Directions: Each entry is to be given again precisely, and no picture may be carried over.

----------

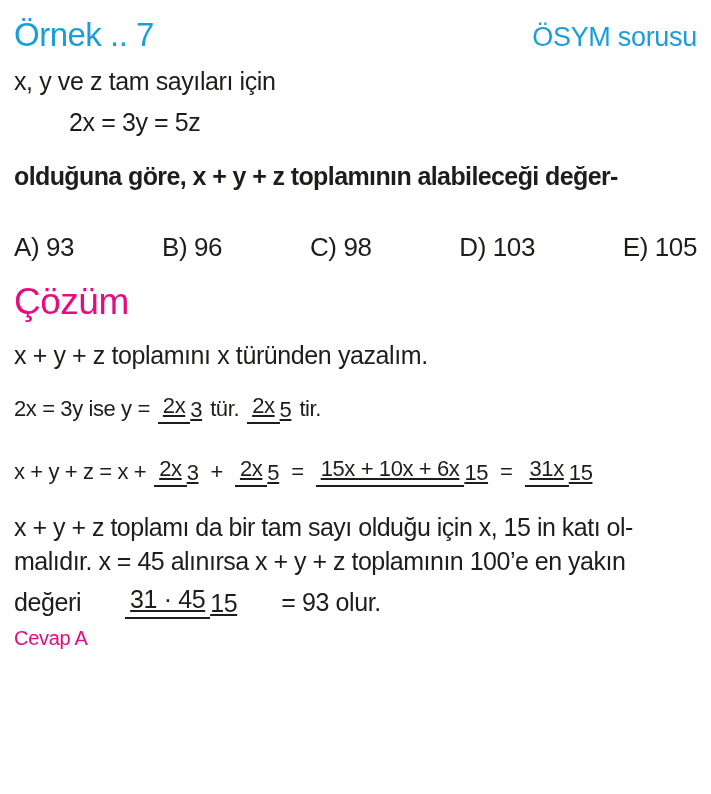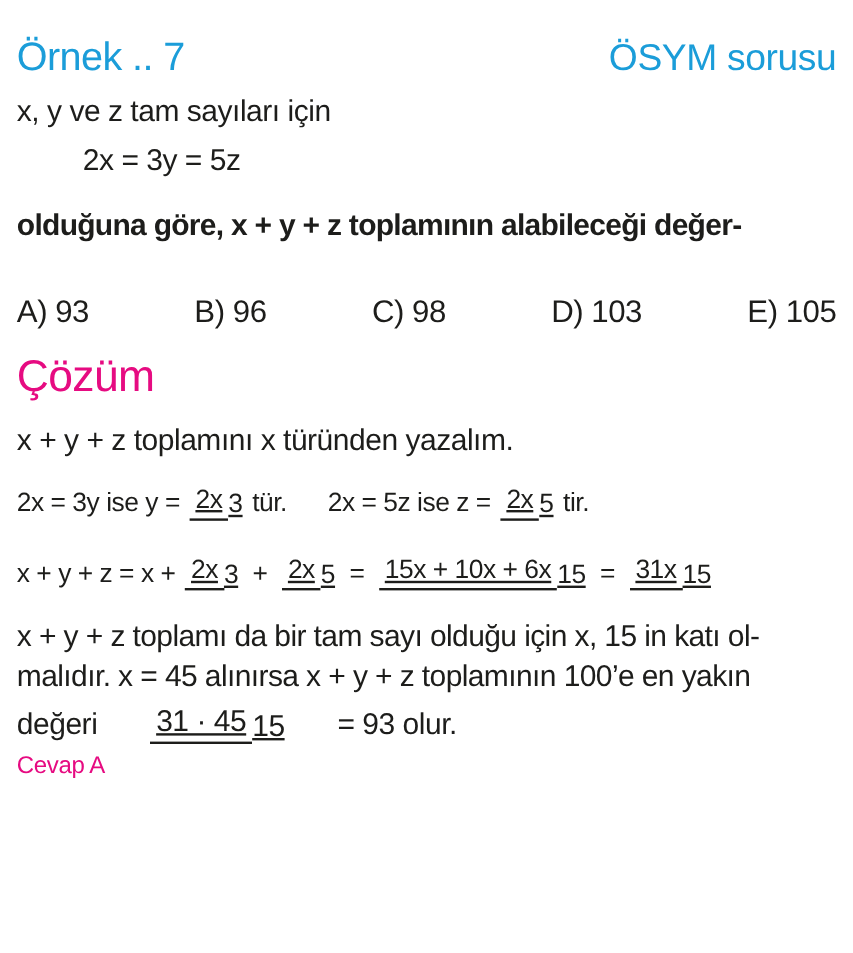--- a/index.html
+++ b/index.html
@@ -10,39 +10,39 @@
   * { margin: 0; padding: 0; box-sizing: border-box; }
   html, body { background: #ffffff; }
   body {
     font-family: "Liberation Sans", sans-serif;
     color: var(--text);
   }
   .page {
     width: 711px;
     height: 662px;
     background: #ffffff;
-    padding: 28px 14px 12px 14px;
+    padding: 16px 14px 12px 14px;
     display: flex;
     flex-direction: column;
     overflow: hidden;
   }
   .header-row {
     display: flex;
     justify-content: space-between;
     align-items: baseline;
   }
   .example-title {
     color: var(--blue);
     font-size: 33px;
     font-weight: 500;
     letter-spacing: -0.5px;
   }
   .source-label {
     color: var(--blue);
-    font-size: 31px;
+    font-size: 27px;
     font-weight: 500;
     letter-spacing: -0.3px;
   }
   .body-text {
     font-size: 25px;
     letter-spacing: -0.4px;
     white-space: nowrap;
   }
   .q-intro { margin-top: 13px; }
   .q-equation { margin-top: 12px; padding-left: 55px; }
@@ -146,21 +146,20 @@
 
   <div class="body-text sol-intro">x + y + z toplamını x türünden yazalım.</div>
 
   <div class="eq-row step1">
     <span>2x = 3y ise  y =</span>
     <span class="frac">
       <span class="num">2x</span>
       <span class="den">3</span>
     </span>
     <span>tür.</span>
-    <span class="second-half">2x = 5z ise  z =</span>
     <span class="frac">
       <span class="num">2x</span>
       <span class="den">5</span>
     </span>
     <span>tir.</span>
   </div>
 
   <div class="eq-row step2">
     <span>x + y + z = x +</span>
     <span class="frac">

----------

Task output:
--- a/index.html
+++ b/index.html
@@ -10,39 +10,39 @@
   * { margin: 0; padding: 0; box-sizing: border-box; }
   html, body { background: #ffffff; }
   body {
     font-family: "Liberation Sans", sans-serif;
     color: var(--text);
   }
   .page {
     width: 711px;
     height: 662px;
     background: #ffffff;
-    padding: 28px 14px 12px 14px;
+    padding: 16px 14px 12px 14px;
     display: flex;
     flex-direction: column;
     overflow: hidden;
   }
   .header-row {
     display: flex;
     justify-content: space-between;
     align-items: baseline;
   }
   .example-title {
     color: var(--blue);
     font-size: 33px;
     font-weight: 500;
     letter-spacing: -0.5px;
   }
   .source-label {
     color: var(--blue);
-    font-size: 31px;
+    font-size: 27px;
     font-weight: 500;
     letter-spacing: -0.3px;
   }
   .body-text {
     font-size: 25px;
     letter-spacing: -0.4px;
     white-space: nowrap;
   }
   .q-intro { margin-top: 13px; }
   .q-equation { margin-top: 12px; padding-left: 55px; }
@@ -146,21 +146,20 @@
 
   <div class="body-text sol-intro">x + y + z toplamını x türünden yazalım.</div>
 
   <div class="eq-row step1">
     <span>2x = 3y ise  y =</span>
     <span class="frac">
       <span class="num">2x</span>
       <span class="den">3</span>
     </span>
     <span>tür.</span>
-    <span class="second-half">2x = 5z ise  z =</span>
     <span class="frac">
       <span class="num">2x</span>
       <span class="den">5</span>
     </span>
     <span>tir.</span>
   </div>
 
   <div class="eq-row step2">
     <span>x + y + z = x +</span>
     <span class="frac">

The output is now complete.